Il y a un horizon, mais tout n'est pas dégagé. Il faut aller jusqu'au bout du raisonnement. Si le sanitaire aujourd'hui fait l'économique, il ne faut pas qu'on se relâche trop vite, qu'on ait de nouveaux variants et qu'on ait une nouvelle catastrophe sanitaire en septembre ou en octobre, c'est-à-dire un variant qui serait insensible aux vaccins. Ça remettrait toute l'économie par terre. On doit vraiment se dire collectivement qu'il faut qu'on soit prudents. Du point de vue économique, il vaut mieux un confinement prudent mais le dernier plutôt que quelque chose d'un peu précipité où on aurait une épidémie qui remonte et on se retrouverait à la rentrée 2021 dans la même situation que la rentrée 2020.
"Le rebond de l'économie française est formidable, il est brutal."
Nicolas Bouzouà franceinfo
On va bientôt avoir des chiffres en vrai, là on ne parle que des soldes d'opinion, mais on voit que les choses sont bien orientées. Aussi parce qu'on a beaucoup protégé l'économie, parce qu'on a mis en place depuis un an et demi des mesures – l'activité partielle, les PGE, le fonds de solidarité. Il y a eu du chômage en plus, mais moins que ce qui aurait été justifié par la force absolument extraordinaire de la récession. Les faillites, il n'y en a pas trop eu. L'énorme problème qu'on a, c'est que, chez les publics mal protégés, les étudiants, les professions libérales, on a une augmentation très forte de la pauvreté. Ça, il faut le traiter encore beaucoup plus qu'on ne le fait aujourd'hui.
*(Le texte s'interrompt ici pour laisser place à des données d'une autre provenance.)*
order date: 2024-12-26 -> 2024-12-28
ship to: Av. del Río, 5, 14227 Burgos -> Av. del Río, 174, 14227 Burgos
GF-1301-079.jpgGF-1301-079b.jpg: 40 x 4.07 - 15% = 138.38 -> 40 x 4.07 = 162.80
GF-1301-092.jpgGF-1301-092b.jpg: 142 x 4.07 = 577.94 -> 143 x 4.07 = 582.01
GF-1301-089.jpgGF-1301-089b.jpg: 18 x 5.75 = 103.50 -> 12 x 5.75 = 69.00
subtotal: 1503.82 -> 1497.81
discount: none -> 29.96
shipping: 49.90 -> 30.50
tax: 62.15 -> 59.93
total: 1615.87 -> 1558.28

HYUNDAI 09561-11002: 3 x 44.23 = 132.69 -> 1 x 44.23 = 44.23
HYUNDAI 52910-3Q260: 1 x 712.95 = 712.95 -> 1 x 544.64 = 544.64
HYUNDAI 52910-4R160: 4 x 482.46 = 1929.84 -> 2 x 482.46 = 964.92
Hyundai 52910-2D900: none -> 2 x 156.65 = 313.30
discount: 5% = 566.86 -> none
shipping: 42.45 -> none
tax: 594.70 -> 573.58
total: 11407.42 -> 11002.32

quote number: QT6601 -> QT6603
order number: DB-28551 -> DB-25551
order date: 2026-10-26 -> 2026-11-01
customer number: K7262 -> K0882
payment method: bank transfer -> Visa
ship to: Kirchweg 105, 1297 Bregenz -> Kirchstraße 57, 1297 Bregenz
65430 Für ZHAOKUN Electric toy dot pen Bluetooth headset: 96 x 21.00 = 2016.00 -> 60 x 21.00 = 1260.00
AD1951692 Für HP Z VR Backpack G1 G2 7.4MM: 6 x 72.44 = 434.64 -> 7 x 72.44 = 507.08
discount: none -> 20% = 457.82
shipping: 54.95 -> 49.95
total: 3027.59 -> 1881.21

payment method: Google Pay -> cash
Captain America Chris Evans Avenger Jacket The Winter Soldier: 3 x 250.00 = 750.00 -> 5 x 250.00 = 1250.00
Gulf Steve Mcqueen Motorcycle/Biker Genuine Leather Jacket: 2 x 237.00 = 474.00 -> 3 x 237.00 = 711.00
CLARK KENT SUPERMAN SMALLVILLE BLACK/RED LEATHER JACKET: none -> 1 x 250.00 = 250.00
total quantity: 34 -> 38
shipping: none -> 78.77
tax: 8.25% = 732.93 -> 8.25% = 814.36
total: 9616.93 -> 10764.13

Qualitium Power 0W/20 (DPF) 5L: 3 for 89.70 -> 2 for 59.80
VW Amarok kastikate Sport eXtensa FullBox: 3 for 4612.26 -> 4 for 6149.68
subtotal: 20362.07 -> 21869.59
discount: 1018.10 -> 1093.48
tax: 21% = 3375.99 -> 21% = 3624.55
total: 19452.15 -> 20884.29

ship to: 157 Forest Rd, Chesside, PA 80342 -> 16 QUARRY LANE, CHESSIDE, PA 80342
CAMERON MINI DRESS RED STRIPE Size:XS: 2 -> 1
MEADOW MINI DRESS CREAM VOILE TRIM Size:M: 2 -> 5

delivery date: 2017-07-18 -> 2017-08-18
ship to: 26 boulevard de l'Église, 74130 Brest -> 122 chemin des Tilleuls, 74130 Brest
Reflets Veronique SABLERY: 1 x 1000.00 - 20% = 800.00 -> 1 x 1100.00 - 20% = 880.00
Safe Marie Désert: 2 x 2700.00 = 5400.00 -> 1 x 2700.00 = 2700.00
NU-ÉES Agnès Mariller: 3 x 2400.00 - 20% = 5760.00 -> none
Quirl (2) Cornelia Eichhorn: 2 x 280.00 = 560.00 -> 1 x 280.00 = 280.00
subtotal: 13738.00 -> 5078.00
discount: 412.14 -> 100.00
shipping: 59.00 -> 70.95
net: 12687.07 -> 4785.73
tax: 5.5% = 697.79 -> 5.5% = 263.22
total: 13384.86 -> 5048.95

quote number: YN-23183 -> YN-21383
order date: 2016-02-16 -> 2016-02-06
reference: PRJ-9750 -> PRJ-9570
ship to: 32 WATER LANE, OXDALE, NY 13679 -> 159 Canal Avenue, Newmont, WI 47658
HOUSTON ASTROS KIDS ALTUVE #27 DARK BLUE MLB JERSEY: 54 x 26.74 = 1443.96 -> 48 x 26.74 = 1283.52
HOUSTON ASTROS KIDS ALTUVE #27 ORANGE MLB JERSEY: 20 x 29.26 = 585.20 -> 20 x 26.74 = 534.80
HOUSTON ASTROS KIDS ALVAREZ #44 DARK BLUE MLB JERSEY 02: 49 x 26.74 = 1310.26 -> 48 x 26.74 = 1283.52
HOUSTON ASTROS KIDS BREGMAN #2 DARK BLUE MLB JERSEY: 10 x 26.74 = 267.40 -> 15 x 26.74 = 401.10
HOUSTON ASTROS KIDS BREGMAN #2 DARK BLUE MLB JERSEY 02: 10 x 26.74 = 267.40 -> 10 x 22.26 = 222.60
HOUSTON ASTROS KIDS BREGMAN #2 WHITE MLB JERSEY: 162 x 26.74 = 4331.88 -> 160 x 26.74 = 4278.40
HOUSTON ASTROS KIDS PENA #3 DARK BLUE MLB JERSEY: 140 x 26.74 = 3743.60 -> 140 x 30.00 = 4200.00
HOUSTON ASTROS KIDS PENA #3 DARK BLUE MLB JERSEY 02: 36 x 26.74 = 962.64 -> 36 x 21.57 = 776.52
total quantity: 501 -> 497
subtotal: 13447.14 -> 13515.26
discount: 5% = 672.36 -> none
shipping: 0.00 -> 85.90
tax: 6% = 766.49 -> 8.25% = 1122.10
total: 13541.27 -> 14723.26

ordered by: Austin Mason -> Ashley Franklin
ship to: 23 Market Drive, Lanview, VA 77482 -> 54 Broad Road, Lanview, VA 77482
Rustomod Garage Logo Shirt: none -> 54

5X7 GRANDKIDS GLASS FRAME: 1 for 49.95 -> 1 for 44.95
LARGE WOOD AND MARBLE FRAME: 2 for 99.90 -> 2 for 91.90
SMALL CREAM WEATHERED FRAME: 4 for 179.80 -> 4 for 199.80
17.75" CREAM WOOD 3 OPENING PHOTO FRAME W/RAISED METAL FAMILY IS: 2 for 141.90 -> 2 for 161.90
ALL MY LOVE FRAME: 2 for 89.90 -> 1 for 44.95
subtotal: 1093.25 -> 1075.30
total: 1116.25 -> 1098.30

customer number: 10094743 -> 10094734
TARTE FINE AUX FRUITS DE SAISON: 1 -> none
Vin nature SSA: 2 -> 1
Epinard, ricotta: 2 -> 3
Est-ce que le pass sanitaire va participer à la relance ?
Je suis à fond pour le pass sanitaire. Regardez les salles de sport ! Elles sont encore fermées et il y a des études qui nous disent qu'on peut se contaminer dans les salles de sport. Si vous faites un pass sanitaire, tous les gens qui sont quinze jours après la deuxième dose peuvent aller librement dans les salles de sport. Un autre très bon exemple : les discothèques. Elles sont fermées depuis plus d'un an. Il faut quand même se mettre à la place des patrons de discothèques. Ils me disent : "Les aides du gouvernement, tout ça depuis un an, c'est très bien, ça nous permet de tenir, mais c'est psychologiquement qu'on n'en peut plus. On n'a pas travaillé depuis un an et demi. Ce n'est pas possible". Les gens qui ne présentent aucun risque et qui sont vaccinés, qui n'ont quasiment plus de risque de transmettre, il faut les laisser avoir une activité économique normale. Vous avez tout un tas de gens qui veulent absolument travailler. Le travail, ce n'est pas que gagner de l'argent, mais c'est aussi faire des choses, avoir une vie sociale. Moi, j'ai beaucoup soutenu le "quoi qu'il en coûte", évidemment, il doit forcément avoir une fin. Et la fin du "quoi qu'il en coûte" est liée à l'activité économique. Il ne faut pas faire les choses dans le désordre : une fois que l'activité économique est forte dans certains secteurs, on peut diminuer les aides, on ne va pas les diminuer avant. On revient à la situation sanitaire, à la vaccination.
Que penser du déficit très élevé en France ?
C'est normal que le déficit soit très élevé puisque la crise était la plus grave crise économique que la France ait traversé depuis la Deuxième Guerre mondiale. Le déficit n'est que le reflet de ça, et il ne faut surtout pas faire l'erreur de vouloir réduire le déficit trop vite. La réduction du déficit, et donc la réduction de l'endettement public, ne se fera que par la croissance. Il n'y a que la croissance qui peut permettre de réduire la dette de façon saine, c'est-à-dire sans faire de chômage, de pauvreté. L'enjeu, c'est vraiment de continuer à vacciner, car même si on vaccine très vite, il faut vacciner quasiment toute la population. Une fois qu'on a fait ça, on fait un bon plan de relance, qui va coûter un peu d'argent. Mais on a quand même besoin d'aider l'économie à redémarrer. Elle redémarre un peu toute seule, mais il faut une espèce de booster artificiel. Donc, on va avoir besoin d'un plan de relance, donc ça fera aussi un petit peu de déficit. Et après, vous verrez que si on a une croissance qui est bonne, si on a une activité économique qui est forte, les marchés continueront de prêter à la France et donc il n'y aura pas trop de difficultés.